_EXERCISE BRIEF_. An exact reproduction of all the data is needed, with no images in it.

*** GIVEN DATA Section Begins ***

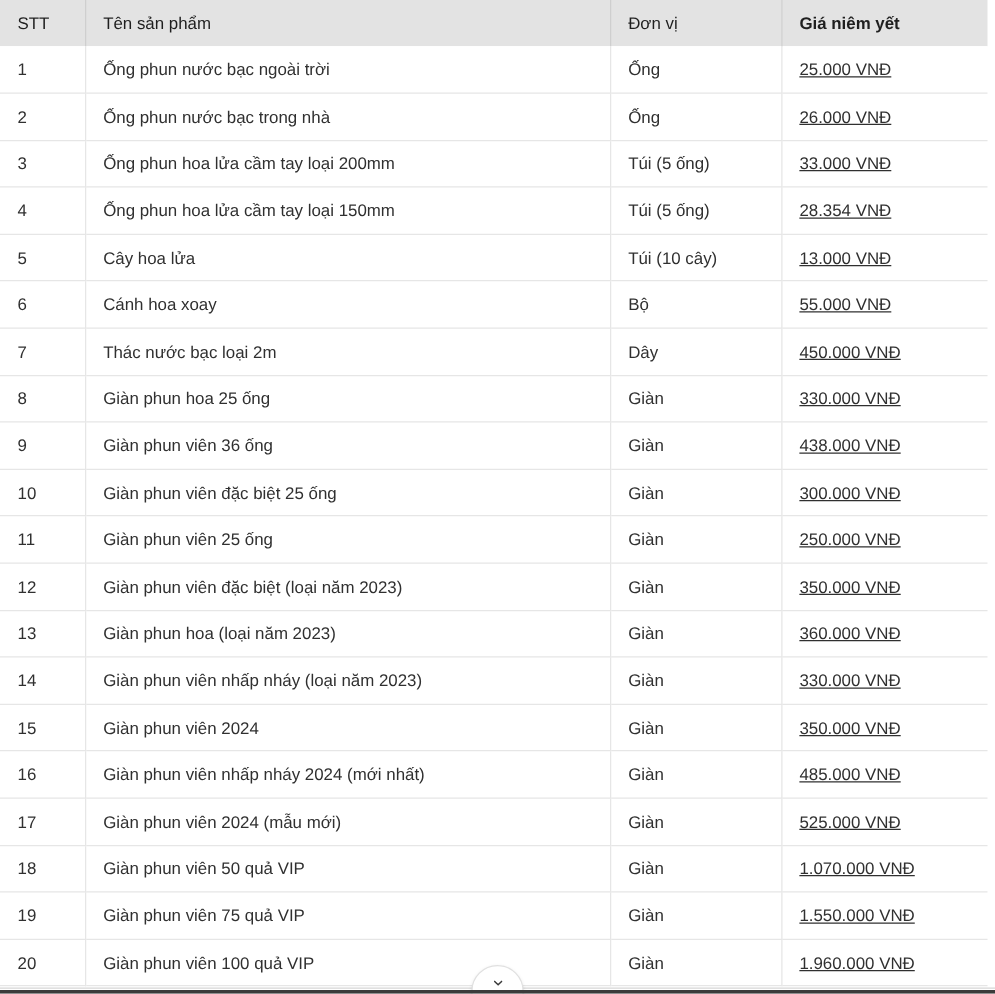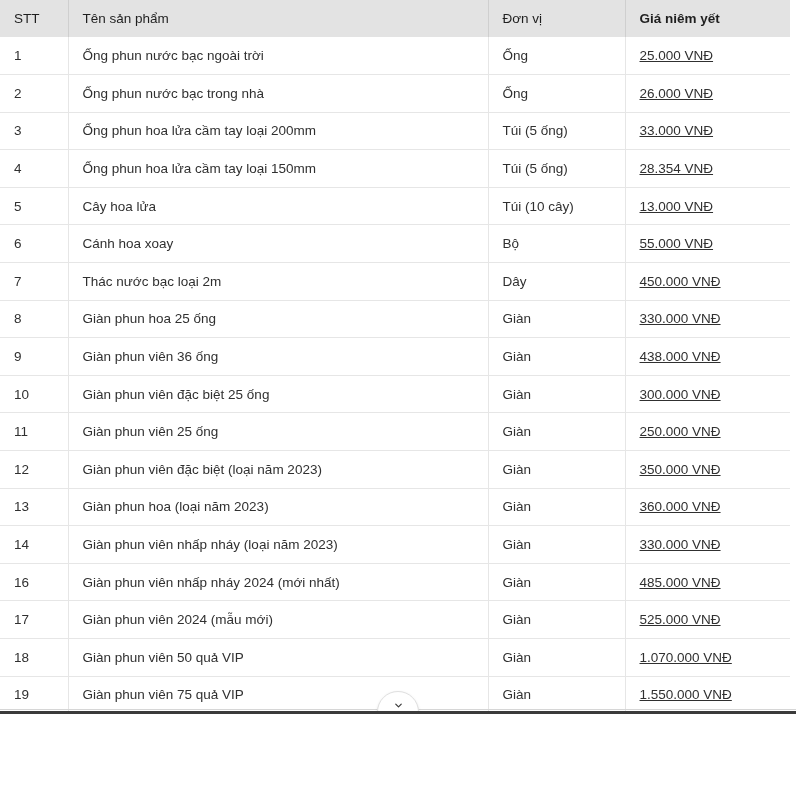"STT" .price-table-wrap { height: 714px -> 795px }
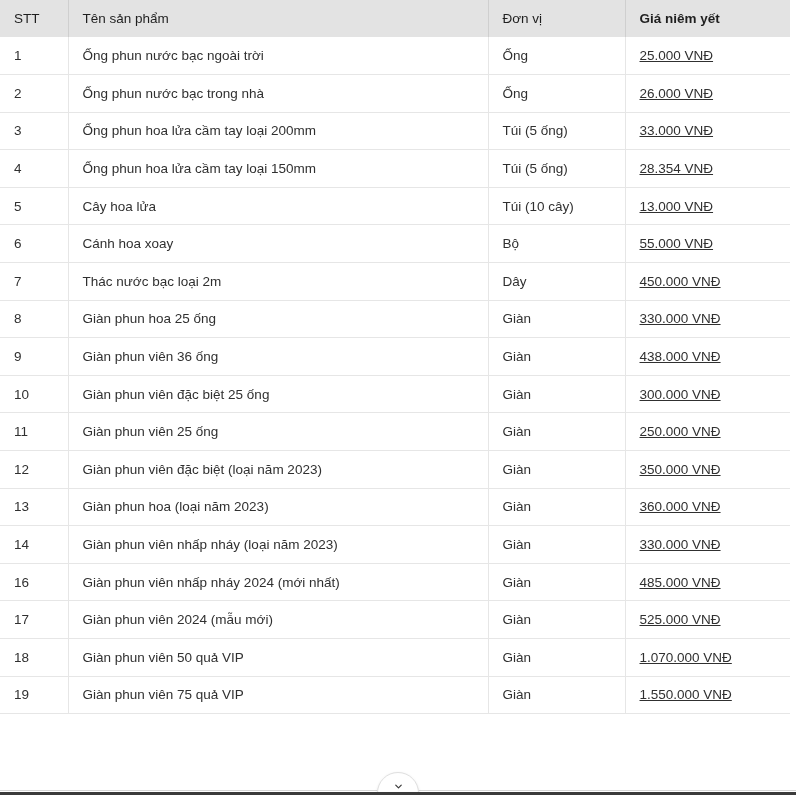"15" tr { html: none -> <tr> <td>15</td> <td>Giàn phun viên 2024</td> <td>Giàn</td> <td>350.000 VNĐ</td> </tr> }
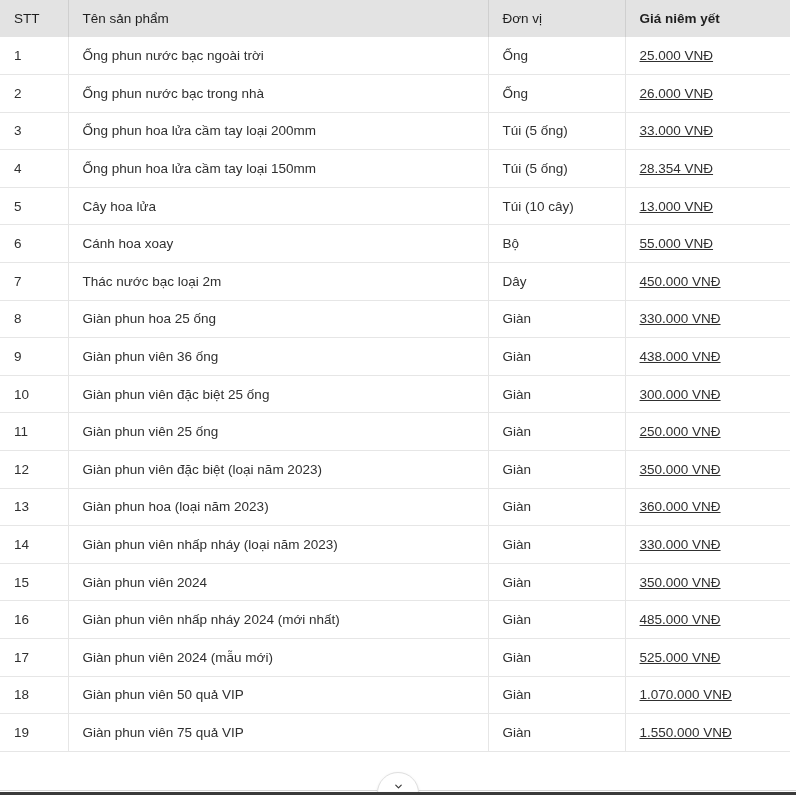"20" tr { html: none -> <tr> <td>20</td> <td>Giàn phun viên 100 quả VIP</td> <td>Giàn</td> <td>1.960.000 VNĐ</td> </tr> }
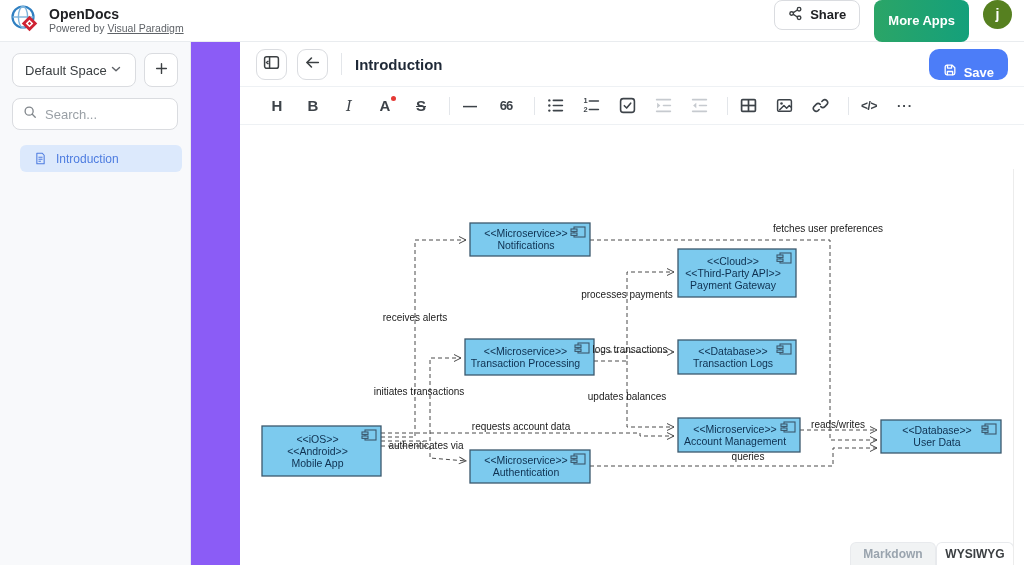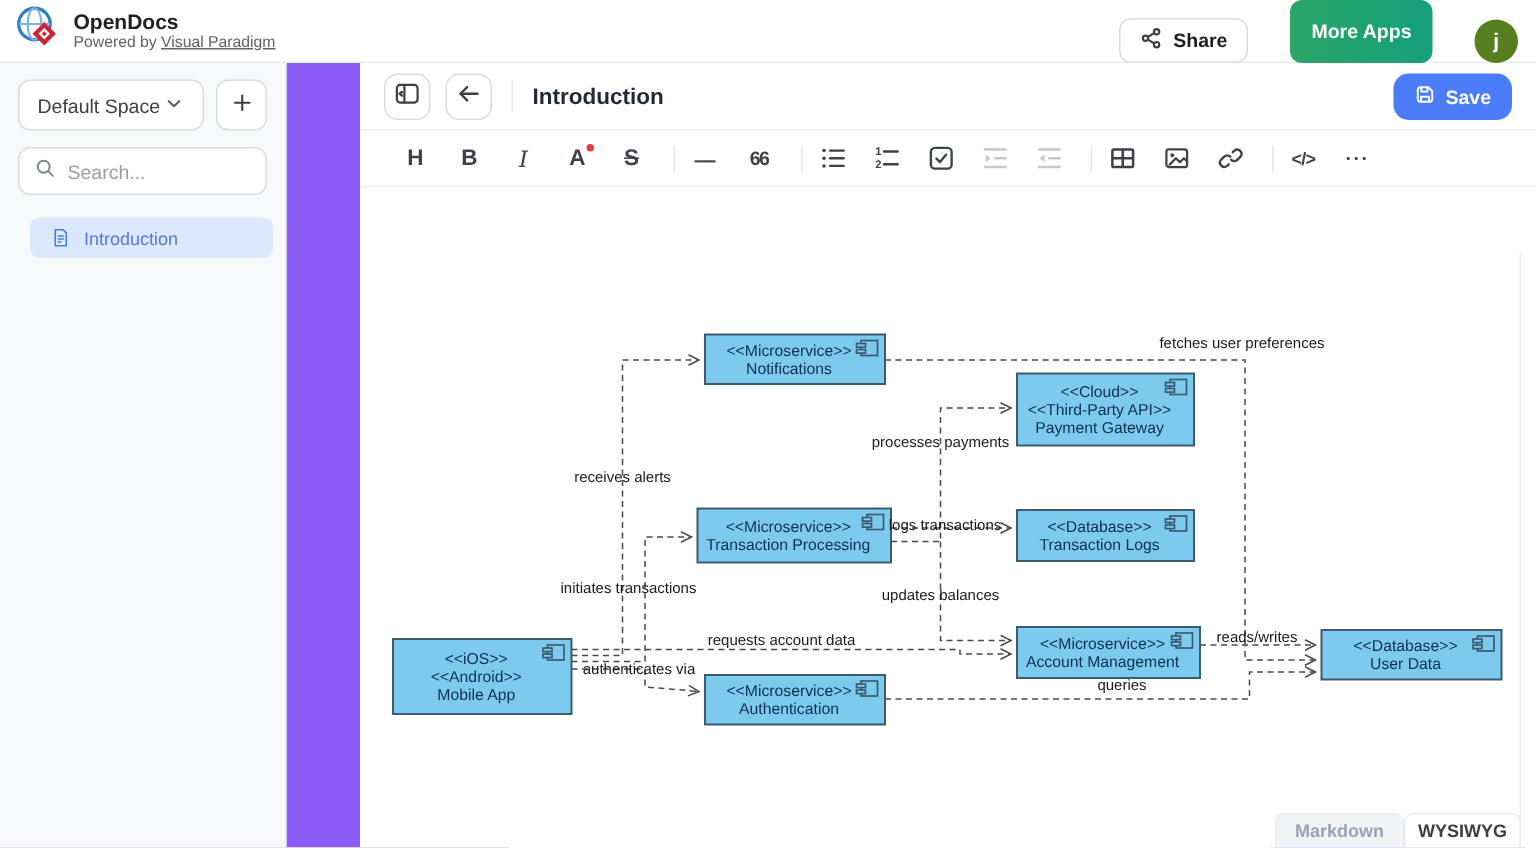"Share" .header-actions { align-items: flex-end -> flex-start; gap: 28px -> 14px }
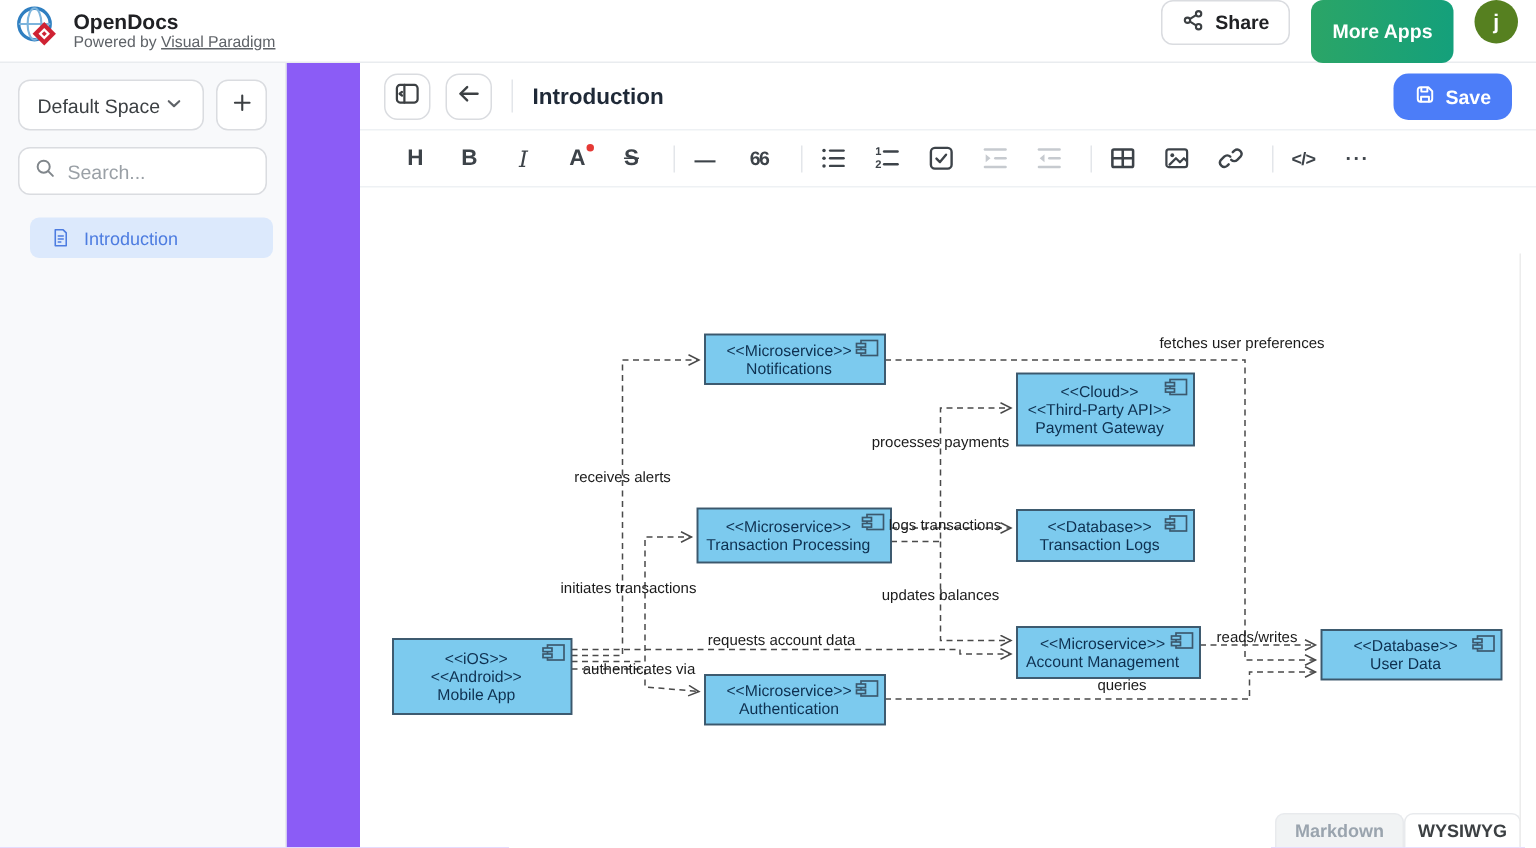"Save" .save-btn { align-items: center -> flex-end }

*** GIVEN DATA Section Ends ***

_RESPONSE TO THE TASK_.
"STT" .price-table-wrap { height: 714px -> 795px }
"15" tr { html: none -> <tr> <td>15</td> <td>Giàn phun viên 2024</td> <td>Giàn</td> <td>350.000 VNĐ</td> </tr> }
"20" tr { html: none -> <tr> <td>20</td> <td>Giàn phun viên 100 quả VIP</td> <td>Giàn</td> <td>1.960.000 VNĐ</td> </tr> }
"Share" .header-actions { align-items: flex-end -> flex-start; gap: 28px -> 14px }
"Save" .save-btn { align-items: center -> flex-end }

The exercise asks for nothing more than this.